Introductory Lecture on John Dewey
Copyright © 2014 Bruce W. Hauptli
Dewey lived in the period between the Civil War and the Korean War (1859-1952). During this time period the United States moved from being a largely agricultural and rural country to a largely industrial and urban country. The Burlington Vermont of Dewey’s youth was an industrialized and urbanized town, but there were immense social changes in the country during Dewey’s life. In his John Dewey and the High Tide of American Liberalism, Alan Ryan notes that there are marked similarities between Dewey’s America and our own:
...Dewey was moved to write about individual unease and social and political failures in a context that resembles our own in crucial ways. Dewey’s America was one in which the problems of the inner city were appalling. In the early 1890s homelessness in Chicago sometimes reached 20 percent; unemployment frequently hit one in four of the working population. Disease was rife, and medical services were out of the reach of the poor....The upper classes were apparently indifferent to the fate of the poor and even to the fate of the working near poor. In the cities the response of the better-off was to remove themselves to the suburbs....[1]
Dewey was a social activist (though some would have him be more active to qualify for the term) as well as a theoretical philosopher. As Cornell West notes, for Dewey
...philosophy is neither a form of knowledge nor a means to acquire knowledge. Rather philosophy is a mode of cultural critical action that focuses on the ways and means by which human beings have, do, and can overcome obstacles, dispose of predicaments, and settle problematic situations.[2]

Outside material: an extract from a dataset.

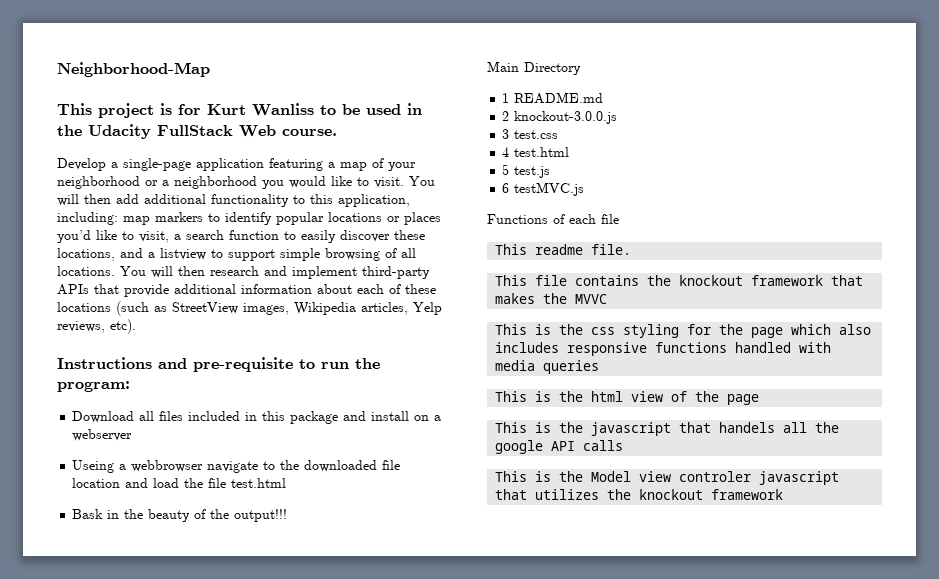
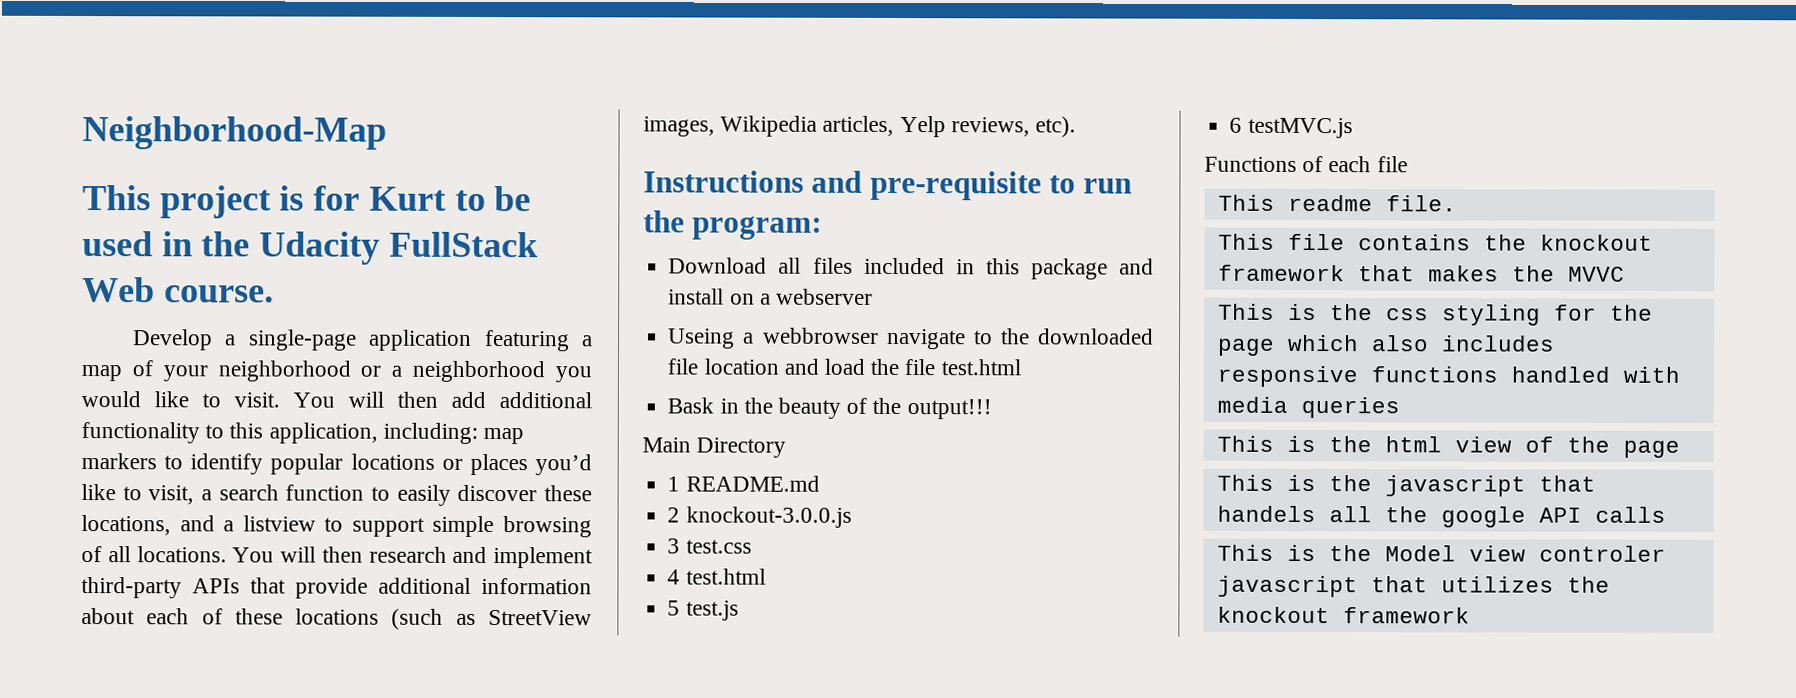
[252,103,314,116] Wanliss -> (446, 198) none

Dewey’s “social activism” can be measured by the organizations he helped found among which are: The American Civil Liberties Union, The American Association of University Professors, and the New York City Teachers Union. Another (although much disputed) measure of his activism is his influence on the American educational system. The “Lab School” at the University of Chicago (1896-1904) was Dewey’s creation. As West notes,
the aim of the school was not only to serve as a model of how meaningful and enriching education could take place, but also to make a practical intervention into the national debate on education. This practical intervention was, for Dewey, a form of political activism in that the struggle over knowledge and over the means of its disposal was a struggle about power, about the conditions under which cultural capital (skills, knowledge, and values) was produced, distributed, and consumed. In sharp contrast to curriculum-centered conservatives and child-centered romantics, Dewey advocated an interactive model of functionalistic education that combined autonomy with intelligent and flexible guidance, relevance with rigor and wonder. Of course, Dewey’s functionalistic education, a critical education for democratizing society, could easily be mistaken for a functional education, a fitting education that simply adjusts one to the labor market possibilities.[3]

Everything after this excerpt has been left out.